--- Given data Enclosed Below ---

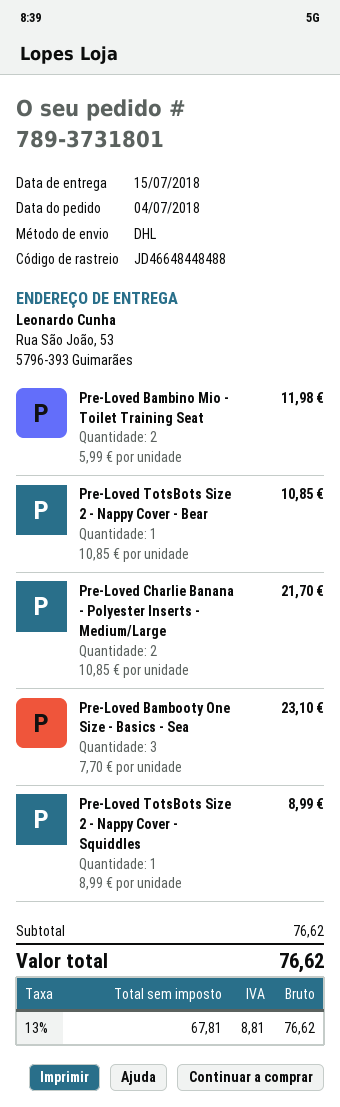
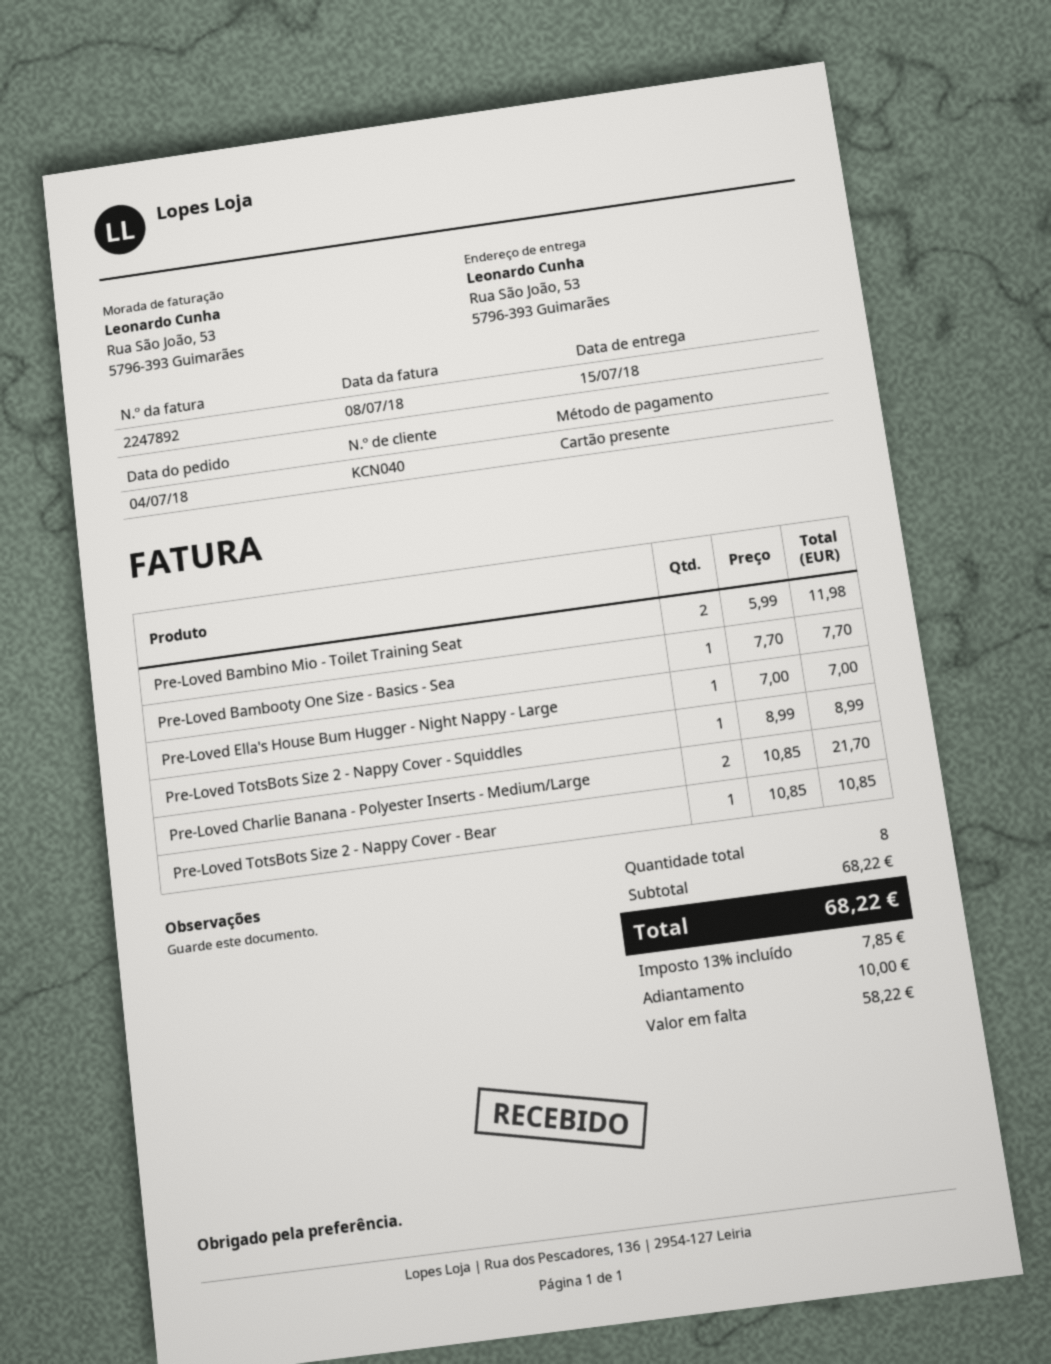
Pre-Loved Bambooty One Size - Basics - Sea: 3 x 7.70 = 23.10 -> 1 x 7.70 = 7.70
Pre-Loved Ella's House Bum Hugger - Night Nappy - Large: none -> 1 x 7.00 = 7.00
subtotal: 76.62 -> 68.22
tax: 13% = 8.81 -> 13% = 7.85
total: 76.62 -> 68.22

--- End of Enclosed Given data ---
--- Given data Enclosed Below ---

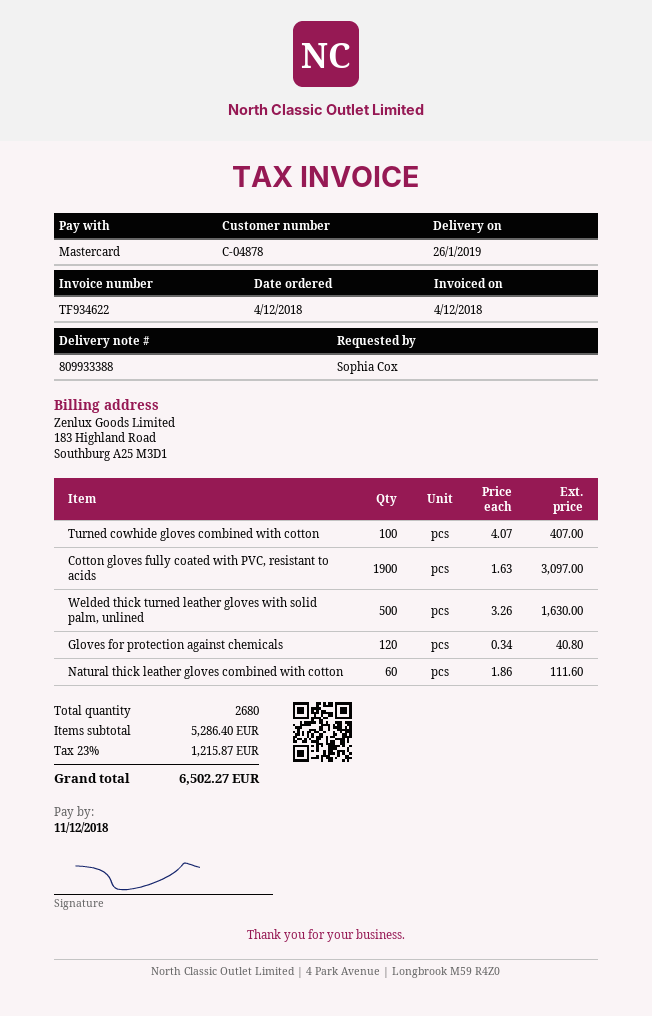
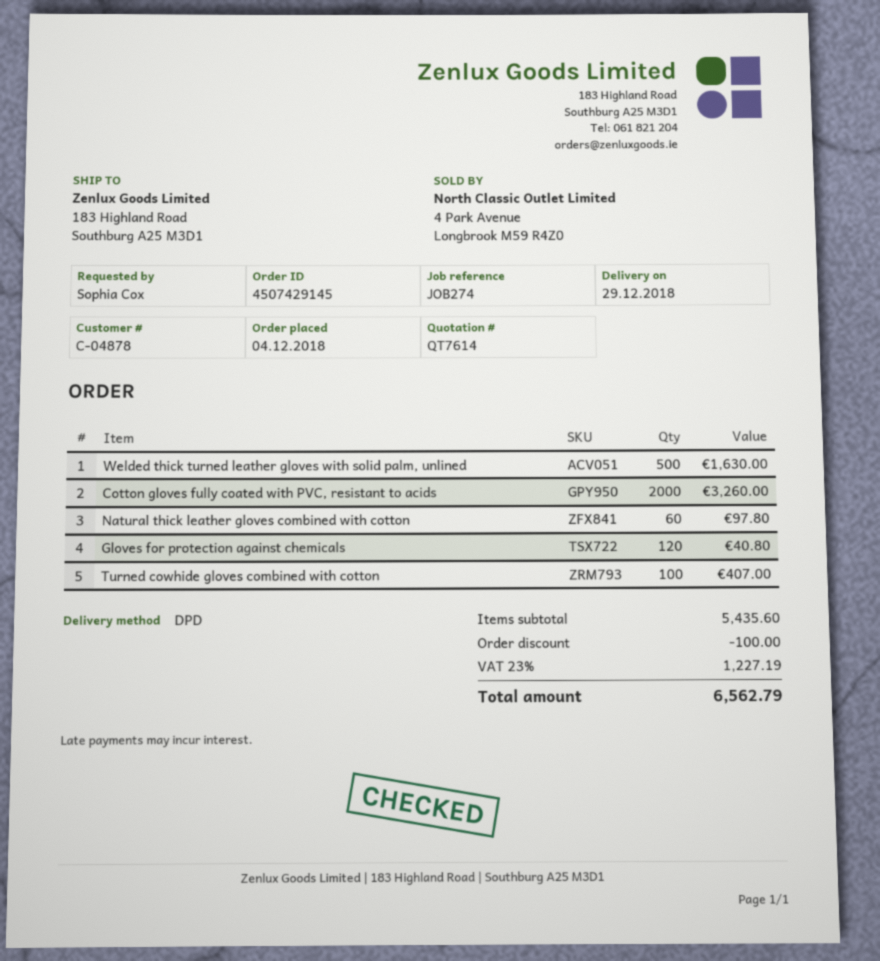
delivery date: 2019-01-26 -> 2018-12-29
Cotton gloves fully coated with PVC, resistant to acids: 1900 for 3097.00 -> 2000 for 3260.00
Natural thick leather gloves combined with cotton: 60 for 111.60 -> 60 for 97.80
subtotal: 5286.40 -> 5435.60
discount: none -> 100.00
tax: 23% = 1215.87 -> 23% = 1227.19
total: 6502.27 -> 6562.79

--- End of Enclosed Given data ---

_Problem description_
Once you find the line with "discount: none -> 100.00" in the entries above, output it and each line after it up to and including the line with "total: 6502.27 -> 6562.79", and nothing else.

_Output of the task_
discount: none -> 100.00
tax: 23% = 1215.87 -> 23% = 1227.19
total: 6502.27 -> 6562.79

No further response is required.